Syahrul Yasin Limpo yang juga Gubernur Sulawesi Selatan dan Gubernur
Lampung Muhammad Ridho Ficardo tampil pada sesi diskusi akademisi. Keduanya
diundang berbicara di depan para akademisi karena dinilai konsisten
meningkatkan daya saing provinsi masing-masing.

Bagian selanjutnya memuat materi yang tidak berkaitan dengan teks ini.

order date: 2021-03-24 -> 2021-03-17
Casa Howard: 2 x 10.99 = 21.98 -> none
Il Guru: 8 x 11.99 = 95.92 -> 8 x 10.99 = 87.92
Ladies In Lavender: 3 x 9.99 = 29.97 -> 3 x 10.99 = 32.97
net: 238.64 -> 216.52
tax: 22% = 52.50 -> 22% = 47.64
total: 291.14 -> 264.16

Menurut Syahrul, posisi Lampung sama dengan Sulawesi Selatan. Lampung
sebagai pintu gerbang Sumatera dan Sulawesi Selatan sebagai pintu gerbang
menuju Indonesia timur.
Pencapaian itu harus menjadi modal bagi Gubernur Ridho dalam menjadikan
Lampung sebagai lokomotif pembangunan Sumatera. "Lampung harus jadi
jembatan Jawa-Sumatera," kata Syahrul.
Pencapaian itu, kata Syahrul, dicapai berkat kegigihan Pemerintah Provinsi
Lampung dan kepercayaan pengusaha kepada Lampung.

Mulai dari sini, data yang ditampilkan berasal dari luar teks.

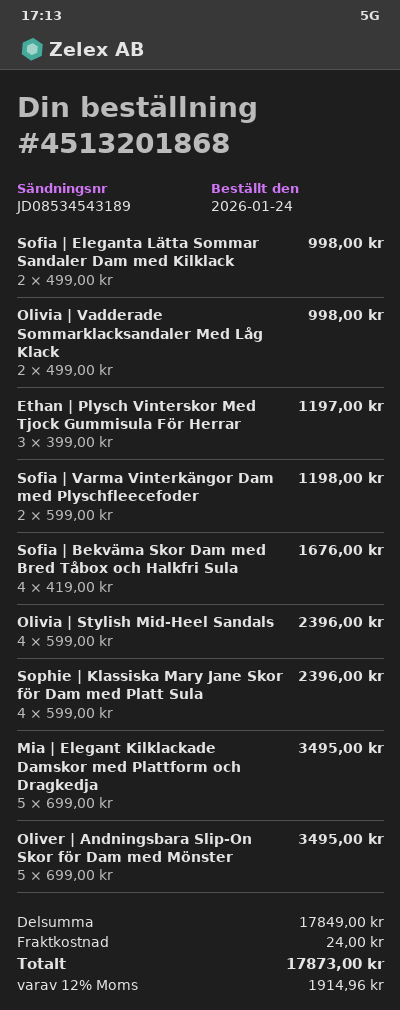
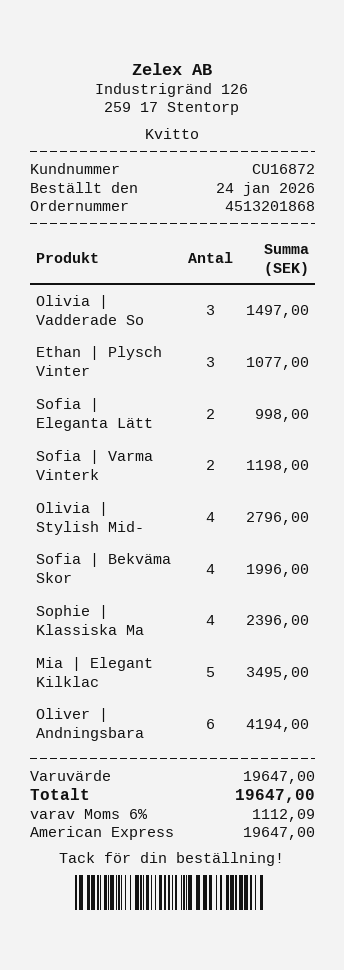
Olivia | Vadderade Sommarklacksandaler Med Låg Klack: 2 for 998.00 -> 3 for 1497.00
Ethan | Plysch Vinterskor Med Tjock Gummisula För Herrar: 3 for 1197.00 -> 3 for 1077.00
Sofia | Bekväma Skor Dam med Bred Tåbox och Halkfri Sula: 4 for 1676.00 -> 4 for 1996.00
Olivia | Stylish Mid-Heel Sandals: 4 for 2396.00 -> 4 for 2796.00
Oliver | Andningsbara Slip-On Skor för Dam med Mönster: 5 for 3495.00 -> 6 for 4194.00
subtotal: 17849.00 -> 19647.00
shipping: 24.00 -> none
tax: 12% = 1914.96 -> 6% = 1112.09
total: 17873.00 -> 19647.00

Walaupun pemerintahan bagus, namun tidak didukung kepercayaan pengusaha,
tidak akan menaikkan daya saing daerah.
"Itu membutuhkan pengondisian agar pengusaha percaya. Harus win-win
karena pengusaha dan pemerintah sama-sama punya kepentingan," kata Syahrul
Yasin Limpo.
Melihat makin tingginya kenaikan daya saing Lampung, sebagai Ketua APPSI,
dia menilai sudah saatnya pemerintah pusat lebih banyak meratakan pembangunan
ke daerah.
"Kekuatan Indonesia itu tidak lagi di Jakarta, tapi di semua sudut
Indonesia. Kekuatan Indonesia itu seperti apa kekuatan provinsi. Oleh karena
itu, pemerintah pusat memberikan dukungan, bukan menarik kewenangan itu ke atas
sehingga daerah bisa berkembang lebih luas," kata Syahrul.

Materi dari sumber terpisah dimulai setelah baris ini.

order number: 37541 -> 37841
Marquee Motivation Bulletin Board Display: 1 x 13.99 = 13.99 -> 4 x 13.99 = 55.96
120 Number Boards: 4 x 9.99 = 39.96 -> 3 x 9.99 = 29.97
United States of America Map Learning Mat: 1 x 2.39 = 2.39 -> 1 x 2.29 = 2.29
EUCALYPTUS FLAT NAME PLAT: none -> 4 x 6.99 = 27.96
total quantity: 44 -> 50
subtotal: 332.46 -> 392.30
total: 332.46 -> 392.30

Pada sesi penyampaian daya saing, Gubernur Ridho memaparkan Lampung
memiliki semua syarat untuk berkembang menjadi lokomotif Sumatera. Kondisi
komparatif seperti Jalan Tol Trans Sumatera, Bandara Radin Inten II, Pelabuhan
Panjang, dan penyeberangan Bakauheni-Merak, merupakan konektivitas yang membuat
Lampung menjadi daerah tujuan investasi.
"Lampung surplus di bidang pangan seperti beras, jagung, singkong, dan
ternak. Singapura tak jauh dari Lampung dan tak lama lagi konektivitas
Lampung-Singapura akan terjalin. Kami tengah membenahi berbagai persoalan
infrastruktur dengan mengalokasikan dana besar agar industrialisasi dan hilirisasi
hasil pertanian makin berkembang. Kami komitmen menjadikan Lampung sebagai
provinsi ramah investasi," kata Gubernur Ridho.
Fokus pembangunan Lampung yakni pertanian, industri, dan pariwisata,
menurut Ridho didukung terus membaiknya keamanan. Salah satu bentuknya,
Kementerian Dalam Negeri secara konsisten menetapkan Lampung pada posisi
pertama dalam penyelesaian konflik. "Dengan kenaikan daya saing ini, kami
berharap dapat membuat lompatan tinggi terhadap pembangunan Lampung," kata
Ridho.
Sejak 2015, ACI meneliti daya saing 34 provinsi di Indonesia dengan memakai
sejumlah indikator. Hasilnya, daya saing Lampung konsisten naik dari posisi 25,
kemudian 14, dan terakhir 11 nasional. ACI bahkan menempatkan dua indikator
yakni keuangan, bisnis, dan tenaga kerja, Lampung bahkan menyodok di posisi 9
nasional dari semula 21 pada 2015. Kemudian, pada indikator pemerintah dan
institusi publik, Lampung di posisi delapan dari sebelumnya dari peringkat 28
nasional.
Melihat tren itu, Lampung berpeluang masuk 10 besar daya saing nasional
karena dua dari empat indikatornya berada di 10 besar nasional. Kenaikan tajam
daya saing itu, membuat ACI kini menempatkan Lampung di zona competitiveness.
Untuk itu, Lampung harus bersaing dengan Sulawesi Selatan, Bali, Kepulauan
Riau, dan seluruh provinsi di Pulau Jawa, agar masuk 10 besar.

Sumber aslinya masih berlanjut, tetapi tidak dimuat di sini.